Aramızdaki fark bu...
Yeniçağ 5 ay önce manşetten duyurdu; lafta Ahtapot Paul’den daha kahin olan gazeteler ise CHP’nin “yeniden tanzimi”nin, “eksen kayması” anlamına geldiğini ancak dün keşfedebildi...
Kemal Kılıçdaroğlu CHP’nin yeni MYK üyelerini açıklamak üzere kameraların karşısına geçtiğinde, tepeden üzerine sarkan spotlar ve mikrofon ayakları, Gülhane parkı bahçesindeki asırlık ağaçların dallarını anımsatıyordu...

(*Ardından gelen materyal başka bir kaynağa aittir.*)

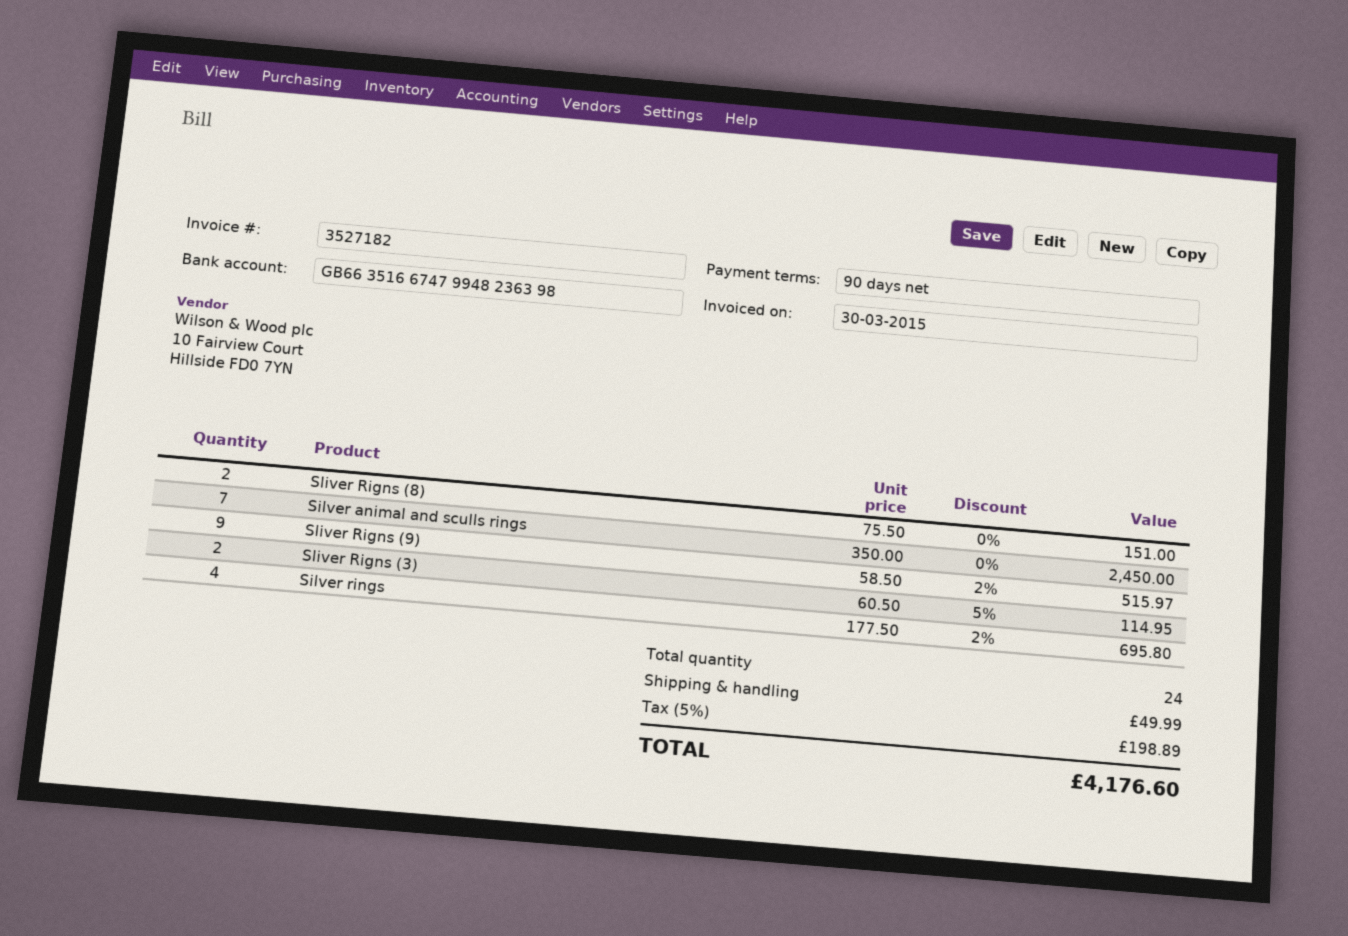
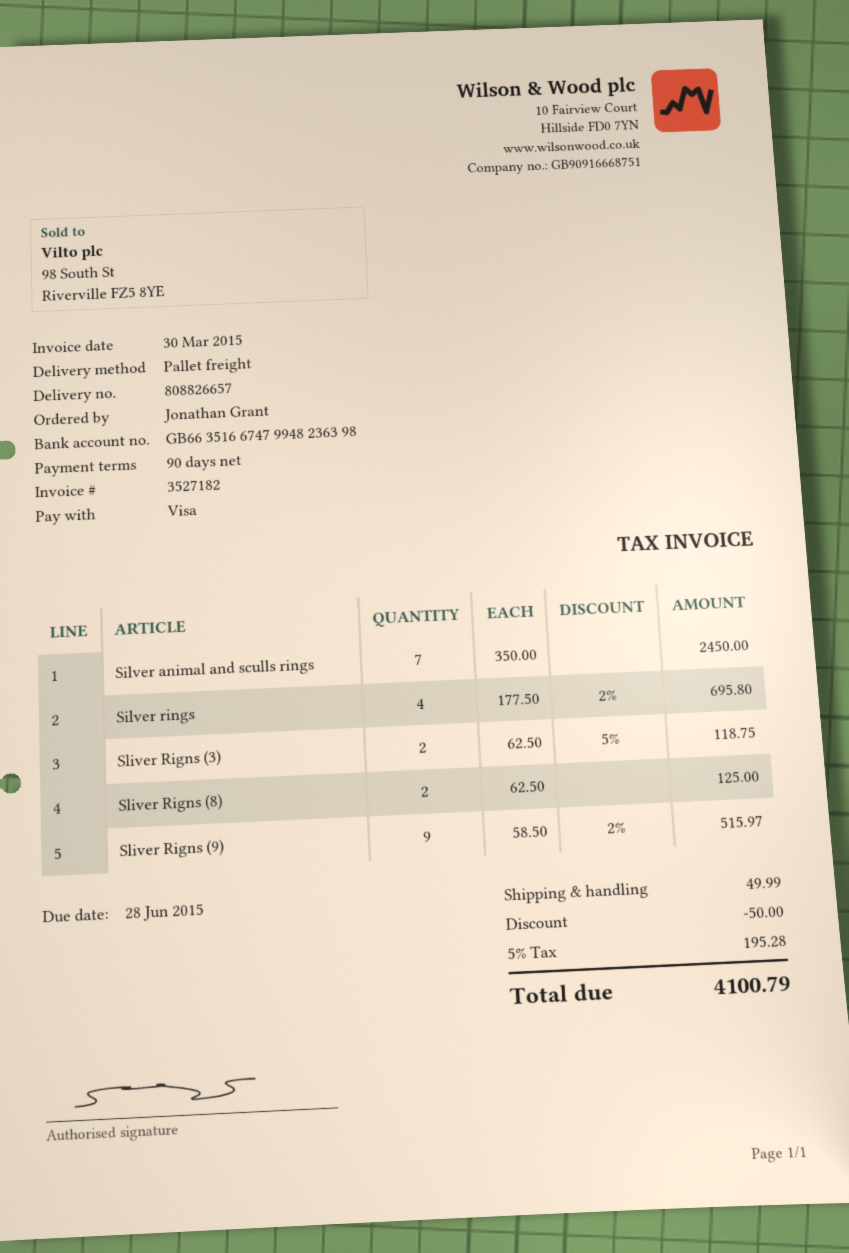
Sliver Rigns (8): 2 x 75.50 = 151.00 -> 2 x 62.50 = 125.00
Sliver Rigns (3): 2 x 60.50 - 5% = 114.95 -> 2 x 62.50 - 5% = 118.75
discount: none -> 50.00
tax: 5% = 198.89 -> 5% = 195.28
total: 4176.60 -> 4100.79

Ve sanki bizler, bütün gazeteciler birer ceviz ağacıydık Gülhane Parkı’nda;
“Yapraklarımız gözlerimizdi” ve
“yüz bin gözle seyrediyorduk” (seyredebilmeliydik) olanı
biteni...
O Kasım öğleden sonrası, sanırsın
Hariciye Nazırı Mustafa Reşit Paşa
duruyordu karşımızda... Okuduğu da CHP’nin “Tanzimat fermanı”ydı
aslında...
Giderken demişti ya Deniz Baykal;
“Bu Türkiye siyasetini ve CHP’yi yeniden tanzim etmek isteyenlere imkan tanıyacak...”
Tanzimat fermanı
Gazetelere bakılırsa bir tür “Tanzimat-ı Hayriye” gerçekten de ilan
ettiği Kılıçdaroğlu’nun...
“CHP’nin yenilenmesi” için “hayırlı” işlere imza atılacak...

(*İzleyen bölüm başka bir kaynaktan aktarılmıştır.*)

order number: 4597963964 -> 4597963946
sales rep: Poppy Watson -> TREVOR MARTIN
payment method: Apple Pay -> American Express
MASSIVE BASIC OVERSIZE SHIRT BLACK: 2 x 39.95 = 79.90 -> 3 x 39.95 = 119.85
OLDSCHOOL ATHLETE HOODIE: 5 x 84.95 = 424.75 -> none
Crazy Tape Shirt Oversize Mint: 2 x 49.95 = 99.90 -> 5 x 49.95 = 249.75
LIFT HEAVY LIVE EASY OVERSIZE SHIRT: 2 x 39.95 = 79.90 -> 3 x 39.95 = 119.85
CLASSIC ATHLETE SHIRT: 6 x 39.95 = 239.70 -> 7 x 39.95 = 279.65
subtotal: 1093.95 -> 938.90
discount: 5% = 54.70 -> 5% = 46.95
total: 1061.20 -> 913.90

Malum “Tanzimat-ı Hayriye” yahut daha bilinen adıyla Gülhane Hatt-ı Hümayun’u da “devleti” yenilemek için ilan edilmişti Osmanlı’da.

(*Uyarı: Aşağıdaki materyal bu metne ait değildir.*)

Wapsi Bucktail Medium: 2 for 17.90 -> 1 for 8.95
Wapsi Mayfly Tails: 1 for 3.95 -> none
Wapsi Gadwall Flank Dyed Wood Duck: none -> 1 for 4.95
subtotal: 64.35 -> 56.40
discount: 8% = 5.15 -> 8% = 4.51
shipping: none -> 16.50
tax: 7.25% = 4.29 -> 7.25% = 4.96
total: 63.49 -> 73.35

Niyet “Avrupa’nın iç işlerine karışmasını ve dağılmayı önlemek”ti, “halisane” ydi, “hayırlı”ydı yani...
Niyet öyleydi de...
Kısmet “millet” modelini resmen sonlandıran “Islahat” oldu işte;
Avrupalılar iç işlerimize karışmasın diye ilan edilen Tanzimat, Avrupa’daki sperm bankalarının döllediği melez oğlanı; “Islahat”ı doğurdu!
“Osmanlı aydını” da yağmurdan kaçarken doluya tutuldu!
Devleti milletsiz bırakmanın sonu
tarihen sabit; nihayetinde bugün kendisini Avrupa’nın “yeniden tanzimine” bırakan Osmanlı yok ve “millet” olduğunu fark eden bir grubun kahramanca mücadelesiyle kurulan başka bir devlete sahibiz biz.
Devleti milletsiz bırakmanın sonu belli de siyaseti fikirsiz, ideolojisiz, ilkesiz bırakmanın sonu ucu görünmeyen bir karanlık tünel mi sanki?
Orhan Veli Kanık “Her şey birdenbire oldu” diyor;
“Birdenbire vurdu gün ışığı yere;
Gökyüzü birdenbire oldu;
Mavi birdenbire.
Her şey birdenbire oldu...”
Gazetecilik sınavı
Siyaset şiir gibi değil ama; hiçbir şey birden bire olmuyor özünde...
Hedef konuyor, ekip kuruluyor, o
ekibi o hedefe götürecek “plan” yapılıyor, planın “temel”i atılıyor ve sonra o “temel” üzerine kat kat bütün emeller çıkılıyor...
Ve “Gülhane Parkı’nda yapraklarından yüz bin gözle” izleyenler olup biteni, daha “temel atma töreni”nde, karılan harca bakar bakmaz görebiliyorlar üzerinde yükselecek binanın anahtar teslimindeki halini...
Tıpkı Yeniçağ’ın gördüğü gibi.
Tıpkı Yeniçağ’ın daha 5 ay önce haber verdiği gibi Tanzimatçı Mustafa Reşit Paşa’nın arkasında “sırasını bekleyen” Islahatçı Sadrazam Mehmed Emin Âli Paşa’nın durduğunu...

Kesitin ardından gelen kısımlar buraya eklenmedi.